* YOUR INSTRUCTIONS: Your answer should consist only of the records, copied exactly, with the images removed.

* DATA:

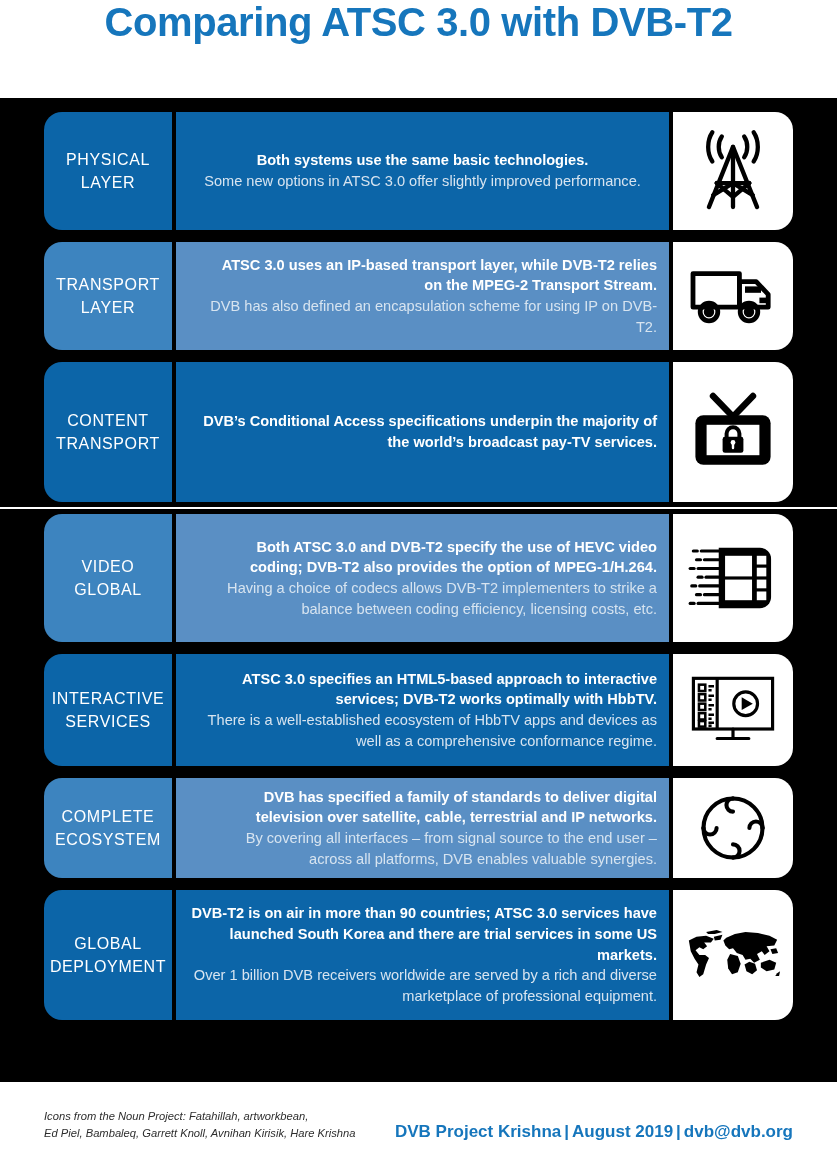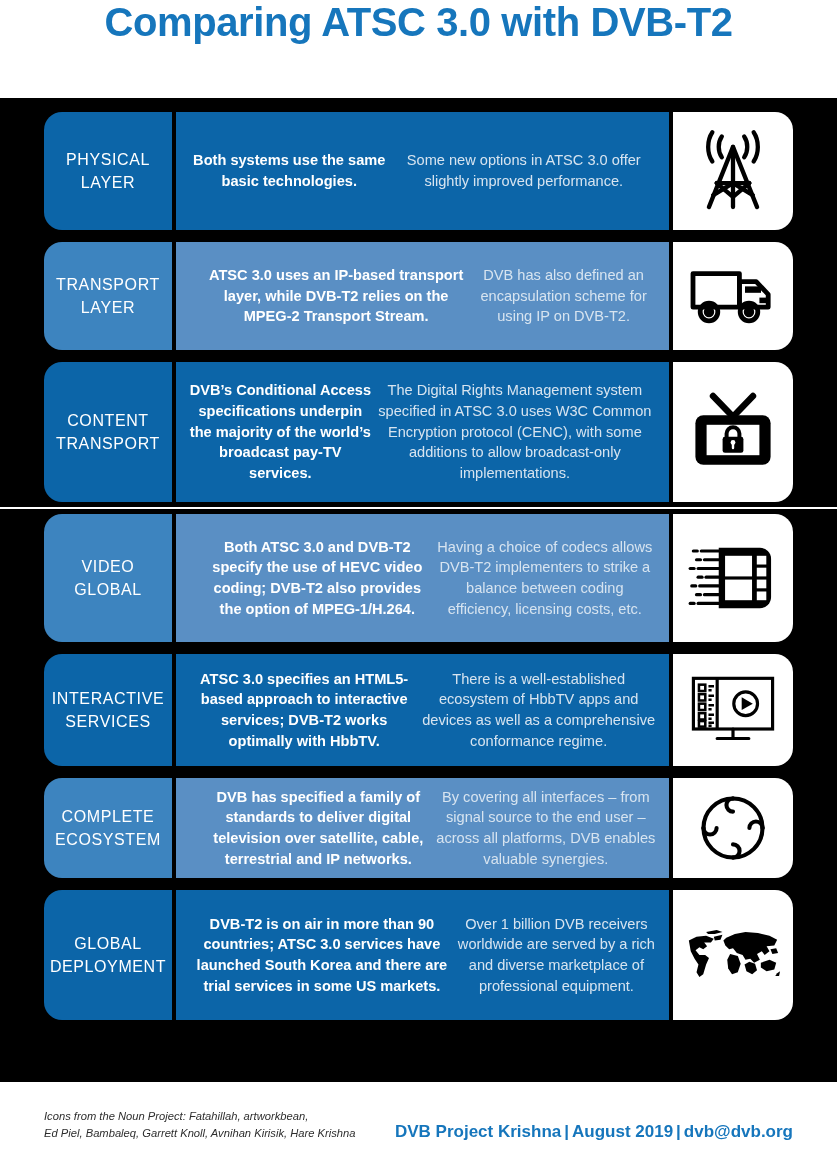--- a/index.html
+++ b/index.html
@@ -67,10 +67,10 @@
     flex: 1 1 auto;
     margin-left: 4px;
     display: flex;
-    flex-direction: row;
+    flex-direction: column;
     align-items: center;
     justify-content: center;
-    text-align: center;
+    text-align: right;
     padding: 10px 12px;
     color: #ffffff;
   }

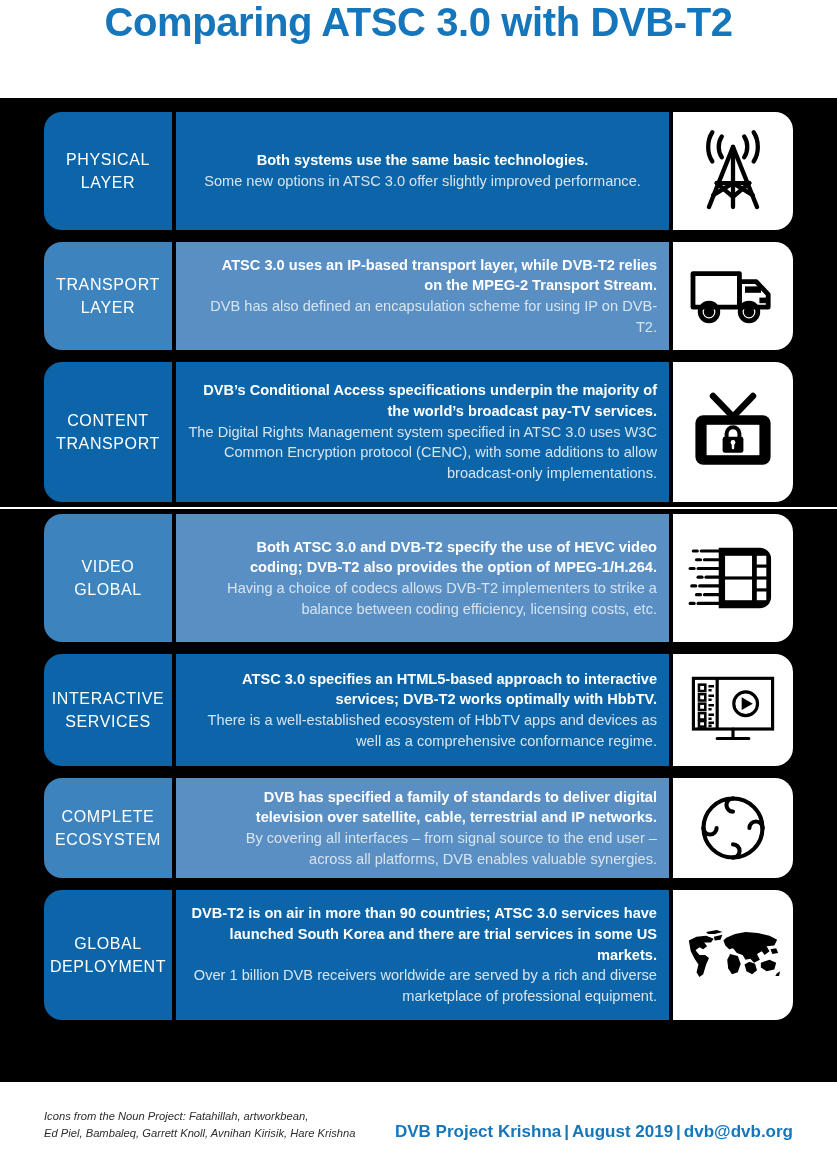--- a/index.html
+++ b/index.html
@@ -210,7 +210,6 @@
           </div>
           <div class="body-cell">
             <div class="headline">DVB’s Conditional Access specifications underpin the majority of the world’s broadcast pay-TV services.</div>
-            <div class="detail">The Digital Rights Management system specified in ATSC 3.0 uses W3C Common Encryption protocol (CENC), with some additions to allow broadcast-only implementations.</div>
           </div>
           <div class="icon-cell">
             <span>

* ANSWER TO THIS PROBLEM:
--- a/index.html
+++ b/index.html
@@ -67,10 +67,10 @@
     flex: 1 1 auto;
     margin-left: 4px;
     display: flex;
-    flex-direction: row;
+    flex-direction: column;
     align-items: center;
     justify-content: center;
-    text-align: center;
+    text-align: right;
     padding: 10px 12px;
     color: #ffffff;
   }

--- a/index.html
+++ b/index.html
@@ -210,7 +210,6 @@
           </div>
           <div class="body-cell">
             <div class="headline">DVB’s Conditional Access specifications underpin the majority of the world’s broadcast pay-TV services.</div>
-            <div class="detail">The Digital Rights Management system specified in ATSC 3.0 uses W3C Common Encryption protocol (CENC), with some additions to allow broadcast-only implementations.</div>
           </div>
           <div class="icon-cell">
             <span>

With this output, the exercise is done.